Brazil moving to licence casinos with new gambling legislation

It was reported earlier this month that Brazilian democrat, Paulo Azi, had filed for a law to legalise gambling in the country, with the building of 32 casinos. Currently, gambling in land-based sites is illegal, not to say that it doesn’t go on. But there’s no rules in place when it comes to gambling online or similarly, gambling off-shore, for example on board a cruise ship, isn’t frowned upon.

The legislation

Should the legislation be passed, there would be rules in place for how many casinos can be built in each state – and these would be dependent on the number of inhabitants. For example, biggest state, São Paulo with a population of 45 million, will be allowed to build three casinos – and would be the only state to do so. 23 states have populations of under 15 million and would qualify for one resort; while states with populations between 15- and 25 million, including Rio de Janeiro and Bahia could have two.

Similarly, rules will be in place regarding the size of the casino in the resort and the other amenities it would need to possess. Gaming space should not take up any more than 10% of the resort’s overall area and the resorts would be required to feature any of the following: spas, restaurants, bars, shopping outlets, art galleries, museums, theatres, golf courses and other sports facilities, theme parks and water parks.

According to casinobeats.com, Sheldon Adelson, CEO of the Las Vegas Sands group who have properties in North America and Asia, has reportedly proposed two casinos in Brazil should the law be passed: one in Rio and the other in São Paulo. The mayor of Rio is reported to have said the resort would have a budget of $10 billion – so they’re certainly aiming to make a big impression.

Azi is aware of gambling being prevalent in the country, mostly through illegally-run set-ups, although there is a state lottery which is obviously regulated. He said: “The focus of my proposition is not to foster the existence of the gambling market. It is instead because we are dealing with a sector that already exists, is in full operation, and whose expansion is practically impossible to stop. At present there is no control, regulation or taxation of this industry in Brazil”.

Brazil’s gambling history

Believe it or not, but there was a time when casinos were legal in Brazil – however, after World War II it came to an end. The government believed that gambling was a major factor to organised crime and money laundering, among other social issues. In 1941, sports betting was unauthorised and later in 1946, all other forms of gambling were forbidden, including land-based casinos. However, horseracing and other pursuits (including dog racing) were never banned.

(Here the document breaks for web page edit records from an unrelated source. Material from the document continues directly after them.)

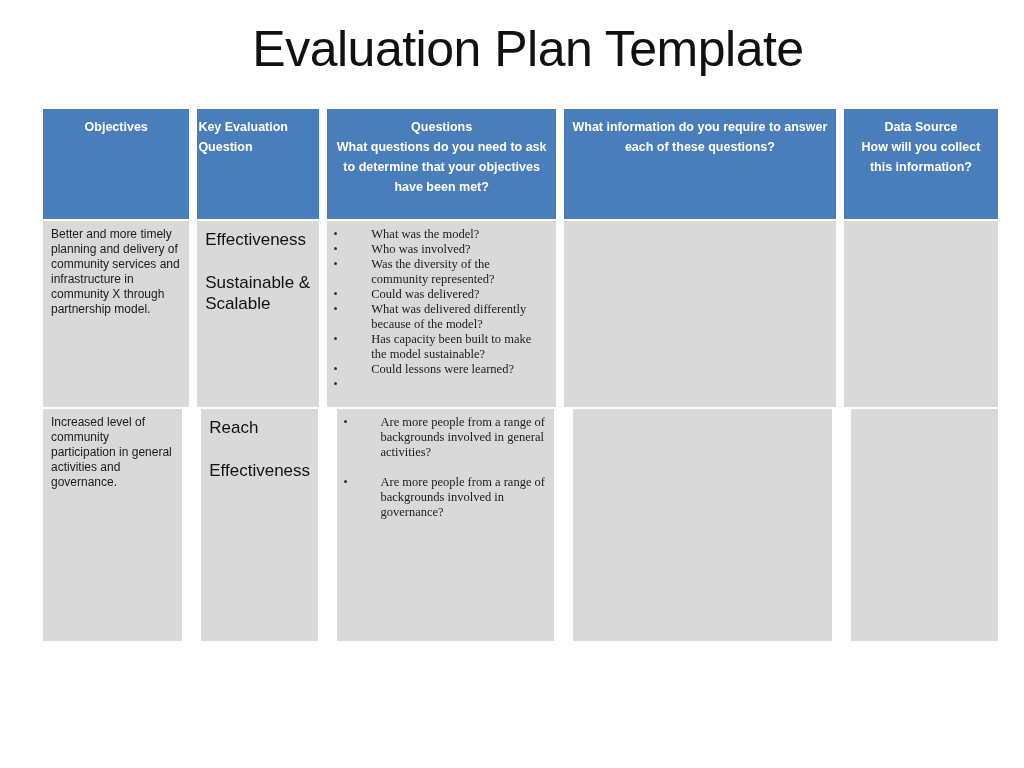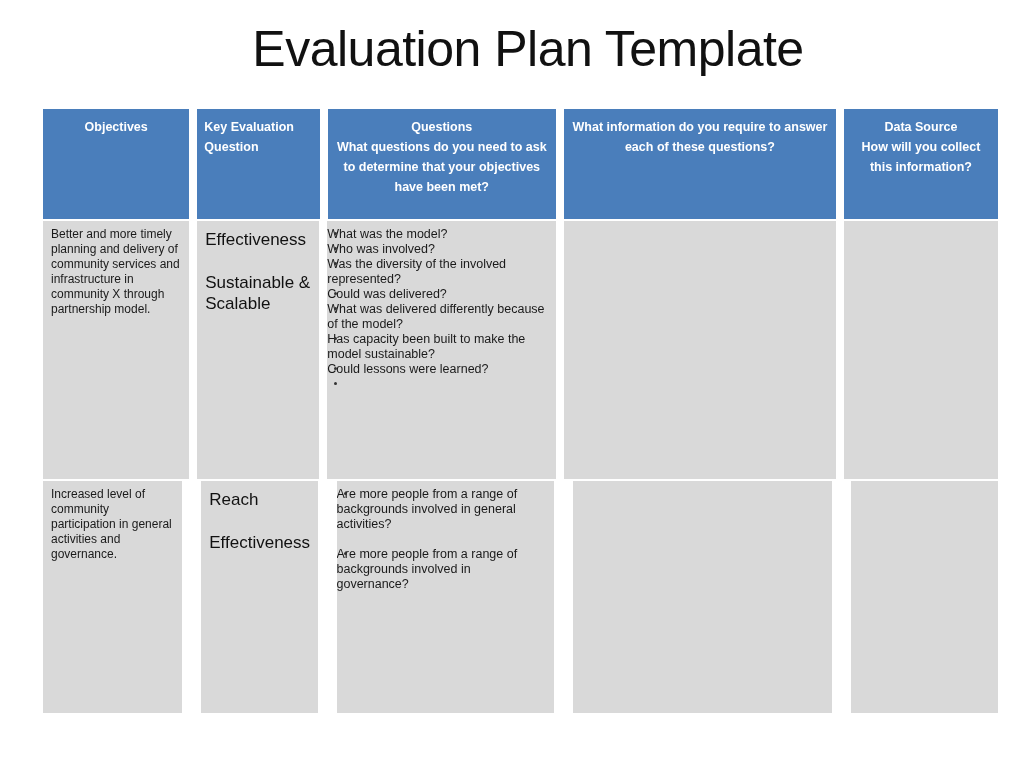--- a/index.html
+++ b/index.html
@@ -66,24 +66,24 @@
   .head-cell {
     background: #4a7ebb;
     color: #ffffff;
     font-family: "Liberation Sans", sans-serif;
     font-weight: bold;
     font-size: 12.5px;
     line-height: 20px;
     padding: 8px 7px 0 7px;
     text-align: center;
   }
-  .head-cell.left { text-align: left; padding-left: 7px; }
-
-  
-  .body-row-1 { height: 258px; margin-bottom: 2px; }
+  .head-cell.left { text-align: left; padding-left: 1px; }
+
+  
+  .body-row-1 { height: 186px; margin-bottom: 2px; }
   .body-row-2 { height: 232px; gap: 11px; }
 
   .body-cell {
     background: #d9d9d9;
   }
 
   
   .obj-text {
     font-family: "Liberation Sans", sans-serif;
     font-size: 12px;
@@ -104,24 +104,25 @@
   .keq-list .keq-item:last-child { margin-bottom: 0; }
 
   
   .q-list {
     list-style: none;
     margin: 0;
     padding: 6px 8px 0 0;
   }
   .q-item {
     position: relative;
-    font-family: Liberation Sans, sans-serif;
+    font-family: Liberation Serif, serif;
     font-size: 12.5px;
     line-height: 15px;
     color: #1a1a1a;
+    padding-left: 44px;
     margin-bottom: 0;
   }
   .q-item.gap { margin-top: 15px; }
   .q-item .bullet {
     position: absolute;
     left: 7px;
     top: 5px;
     width: 3px;
     height: 3px;
     background: #333333;
@@ -164,21 +165,21 @@
     <div class="cell body-cell col-2">
       <div class="keq-list">
         <div class="keq-item">Effectiveness</div>
         <div class="keq-item">Sustainable &amp; Scalable</div>
       </div>
     </div>
     <div class="cell body-cell col-3">
       <ul class="q-list">
         <li class="q-item"><span class="bullet"></span><span>What was the model?</span></li>
         <li class="q-item"><span class="bullet"></span><span>Who was involved?</span></li>
-        <li class="q-item"><span class="bullet"></span><span>Was the diversity of the involved represented?</span></li>
+        <li class="q-item"><span class="bullet"></span><span>Was the diversity of the community represented?</span></li>
         <li class="q-item"><span class="bullet"></span><span>Could was delivered?</span></li>
         <li class="q-item"><span class="bullet"></span><span>What was delivered differently because of the model?</span></li>
         <li class="q-item"><span class="bullet"></span><span>Has capacity been built to make the model sustainable?</span></li>
         <li class="q-item"><span class="bullet"></span><span>Could lessons were learned?</span></li>
         <li class="q-item"><span class="bullet"></span></li>
       </ul>
     </div>
     <div class="cell body-cell col-4">
       <div class="obj-text"></div>
     </div>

Additionally, in 1993, the ‘Zico Law’ permitted the operation of electronic gaming machines throughout Brazil. A second law, known as ‘Pele’ was passed in 1998 and this saw slot machines being allowed to be housed inside bingo halls – thus increasing the popularity of games.

Gambling in the present day

As mentioned, the state lottery is regulated by the government and the largest and leading service is Mega-Sena, which has been in operation since 1996. While there are nine different lotteries which can be played completely legally, it is also believed that the majority of Brazilian states run their own programmes to fund community projects.

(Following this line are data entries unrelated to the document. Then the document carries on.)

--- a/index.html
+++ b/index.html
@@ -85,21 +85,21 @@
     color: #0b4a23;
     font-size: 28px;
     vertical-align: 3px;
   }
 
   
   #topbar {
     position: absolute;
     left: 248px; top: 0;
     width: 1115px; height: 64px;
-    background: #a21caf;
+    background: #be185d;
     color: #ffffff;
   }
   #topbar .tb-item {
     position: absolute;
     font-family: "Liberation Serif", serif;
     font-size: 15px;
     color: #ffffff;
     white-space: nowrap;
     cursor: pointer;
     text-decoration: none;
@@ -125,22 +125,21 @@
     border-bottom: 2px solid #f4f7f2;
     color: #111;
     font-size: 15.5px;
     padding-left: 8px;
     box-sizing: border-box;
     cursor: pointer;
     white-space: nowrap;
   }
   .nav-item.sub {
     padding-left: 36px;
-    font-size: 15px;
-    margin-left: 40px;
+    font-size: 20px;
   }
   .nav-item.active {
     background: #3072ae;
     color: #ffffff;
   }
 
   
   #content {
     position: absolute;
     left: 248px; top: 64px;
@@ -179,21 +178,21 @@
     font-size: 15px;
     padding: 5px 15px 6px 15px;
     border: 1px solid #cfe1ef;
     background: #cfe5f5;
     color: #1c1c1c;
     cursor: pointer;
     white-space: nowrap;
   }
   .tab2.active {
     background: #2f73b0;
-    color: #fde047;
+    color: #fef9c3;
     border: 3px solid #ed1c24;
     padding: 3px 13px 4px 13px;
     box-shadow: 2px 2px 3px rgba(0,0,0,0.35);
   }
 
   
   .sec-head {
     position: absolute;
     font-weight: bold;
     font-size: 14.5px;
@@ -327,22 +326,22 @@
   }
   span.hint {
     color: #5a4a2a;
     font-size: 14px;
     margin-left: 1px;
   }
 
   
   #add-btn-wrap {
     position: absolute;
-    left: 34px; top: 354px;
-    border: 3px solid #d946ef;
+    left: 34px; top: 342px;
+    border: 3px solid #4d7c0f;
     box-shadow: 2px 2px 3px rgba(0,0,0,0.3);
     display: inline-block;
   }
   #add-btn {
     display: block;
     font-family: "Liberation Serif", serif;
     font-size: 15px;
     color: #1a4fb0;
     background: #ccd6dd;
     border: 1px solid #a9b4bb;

The aforementioned Zico and Pele laws were abolished in 2004 and in 2007 all official bingo halls and slots parlours were closed. Of course, that doesn’t mean to say that they are still being run illegally ‘underground’.

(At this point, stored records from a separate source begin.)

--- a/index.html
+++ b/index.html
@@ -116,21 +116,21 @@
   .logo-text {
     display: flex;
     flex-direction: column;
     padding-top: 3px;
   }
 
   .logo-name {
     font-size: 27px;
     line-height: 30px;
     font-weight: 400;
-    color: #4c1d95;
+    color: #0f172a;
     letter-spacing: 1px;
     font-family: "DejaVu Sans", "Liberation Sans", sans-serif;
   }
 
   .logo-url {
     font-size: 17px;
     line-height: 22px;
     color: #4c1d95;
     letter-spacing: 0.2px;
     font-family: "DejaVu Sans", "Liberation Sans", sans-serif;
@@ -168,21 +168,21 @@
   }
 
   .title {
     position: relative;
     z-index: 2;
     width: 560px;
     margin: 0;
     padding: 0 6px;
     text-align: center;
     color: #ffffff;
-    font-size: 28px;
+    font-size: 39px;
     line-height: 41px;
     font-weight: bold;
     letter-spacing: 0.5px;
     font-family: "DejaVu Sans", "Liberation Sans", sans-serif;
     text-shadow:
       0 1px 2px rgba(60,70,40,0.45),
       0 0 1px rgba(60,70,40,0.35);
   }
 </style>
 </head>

Despite such regulations, there are no rules in place regarding online gambling and because of such ambiguity, foreign gambling companies have taken advantage and allowed Brazilian nationals to sign up to their websites and apps. Worryingly, the Brazilians are specifically catered for with Portuguese sites and the inclusion of Brazil Real as a currency.

Conclusion

The legislation of casinos in Brazil would not only limit the illegalities which occur, but would also boost the country’s revenue. It has been said that as part of the proposal, the government would receive 10% of the gross revenue generated by the casinos, which would be directed towards public safety and tourism. The building of the casinos would not only be for financial gain, but boost numbers in terms of tourism – just look at Nevada, who legalised gambling in 1931, or Macau, which has earned the nickname the ‘Las Vegas of Asia’, due to its multi-million-dollar resorts.